[[ Dataset records open ]]

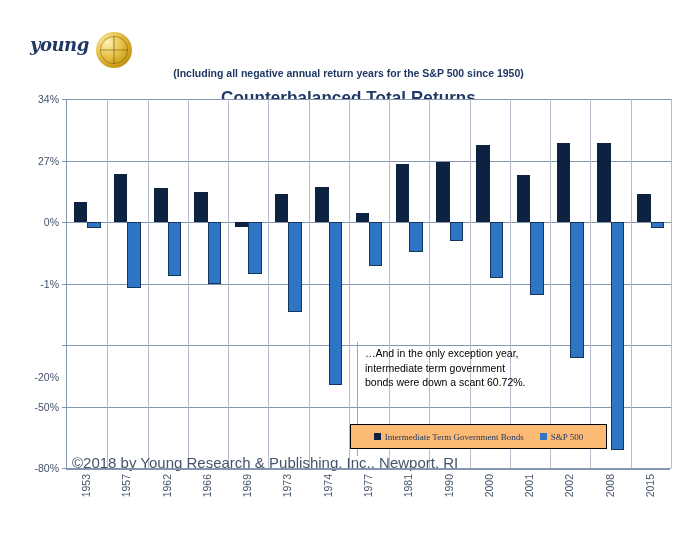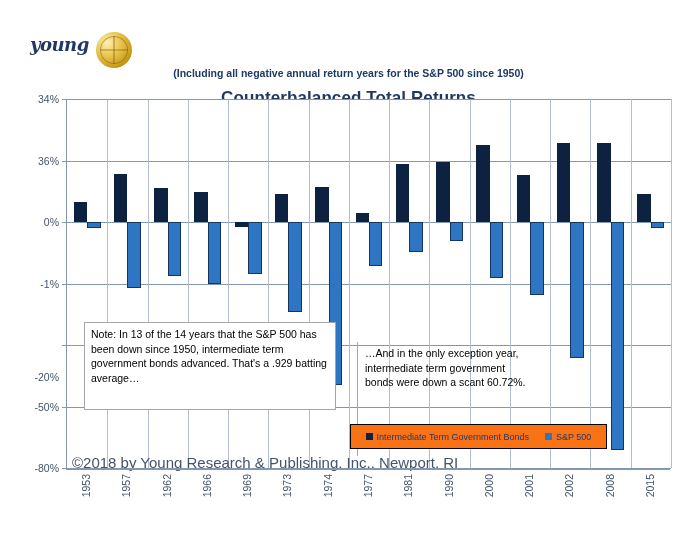--- a/index.html
+++ b/index.html
@@ -112,7 +112,7 @@
   <div id="yticks">
       <div class="ylabel-wrap" style="top: 0px;">34%</div>
       <div class="tickmark" style="top: 0px;"></div>
-      <div class="ylabel-wrap" style="top: 61.5px;">36%</div>
+      <div class="ylabel-wrap" style="top: 61.5px;">27%</div>
       <div class="tickmark" style="top: 61.5px;"></div>
       <div class="ylabel-wrap" style="top: 123px;">0%</div>
       <div class="tickmark" style="top: 123px;"></div>

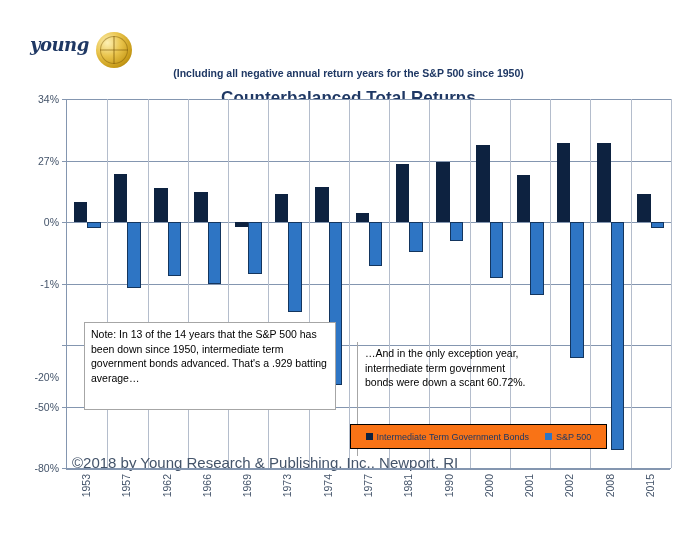--- a/index.html
+++ b/index.html
@@ -173,7 +173,6 @@
       <div class="catline" style="left: 604px; top: 0px; height: 369px;"></div>
     </div>
 
-  <div class="note" id="note1">Note: In 13 of the 14 years that the S&amp;P 500 has been down since 1950, intermediate term government bonds advanced.  That's a .929 batting average…</div>
   <div id="note2-leader"></div>
   <div class="note" id="note2">…And in the only exception year, intermediate term government bonds were down a scant 60.72%.</div>
 

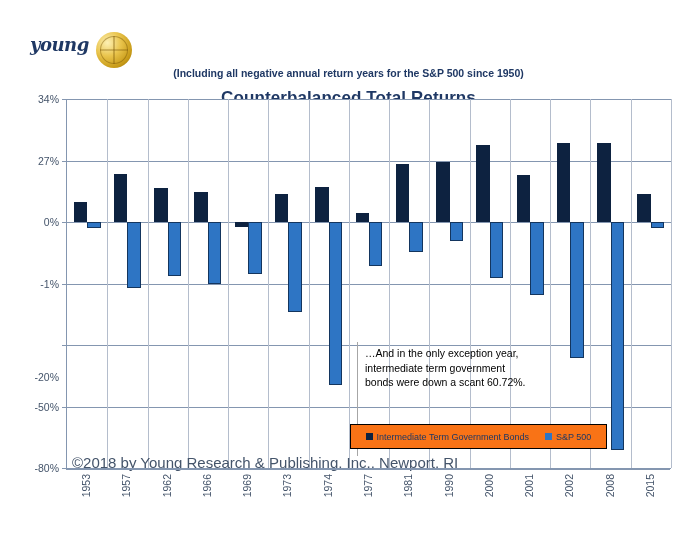--- a/index.html
+++ b/index.html
@@ -67,9 +67,9 @@
   
   #legend{
     position:absolute;left:283px;top:325px;width:257px;height:25px;
-    box-sizing:border-box;background:#f97316;border:1.5px solid #000;
+    box-sizing:border-box;background:#fdba74;border:1.5px solid #000;
     display:flex;align-items:center;justify-content:center;gap:16px;
-    font-size:9px;color:#1f3864;
+    font-size:9px;color:#1f3864;font-family:Liberation Serif, serif;
   }
   .legend-item{display:flex;align-items:center;gap:4px;white-space:nowrap;}
   .swatch{width:7px;height:7px;display:inline-block;}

[[ Dataset records closed ]]

Your goal
Please print all the lines above exactly as given and leave out every picture.

Expected output
--- a/index.html
+++ b/index.html
@@ -112,7 +112,7 @@
   <div id="yticks">
       <div class="ylabel-wrap" style="top: 0px;">34%</div>
       <div class="tickmark" style="top: 0px;"></div>
-      <div class="ylabel-wrap" style="top: 61.5px;">36%</div>
+      <div class="ylabel-wrap" style="top: 61.5px;">27%</div>
       <div class="tickmark" style="top: 61.5px;"></div>
       <div class="ylabel-wrap" style="top: 123px;">0%</div>
       <div class="tickmark" style="top: 123px;"></div>

--- a/index.html
+++ b/index.html
@@ -173,7 +173,6 @@
       <div class="catline" style="left: 604px; top: 0px; height: 369px;"></div>
     </div>
 
-  <div class="note" id="note1">Note: In 13 of the 14 years that the S&amp;P 500 has been down since 1950, intermediate term government bonds advanced.  That's a .929 batting average…</div>
   <div id="note2-leader"></div>
   <div class="note" id="note2">…And in the only exception year, intermediate term government bonds were down a scant 60.72%.</div>
 

--- a/index.html
+++ b/index.html
@@ -67,9 +67,9 @@
   
   #legend{
     position:absolute;left:283px;top:325px;width:257px;height:25px;
-    box-sizing:border-box;background:#f97316;border:1.5px solid #000;
+    box-sizing:border-box;background:#fdba74;border:1.5px solid #000;
     display:flex;align-items:center;justify-content:center;gap:16px;
-    font-size:9px;color:#1f3864;
+    font-size:9px;color:#1f3864;font-family:Liberation Serif, serif;
   }
   .legend-item{display:flex;align-items:center;gap:4px;white-space:nowrap;}
   .swatch{width:7px;height:7px;display:inline-block;}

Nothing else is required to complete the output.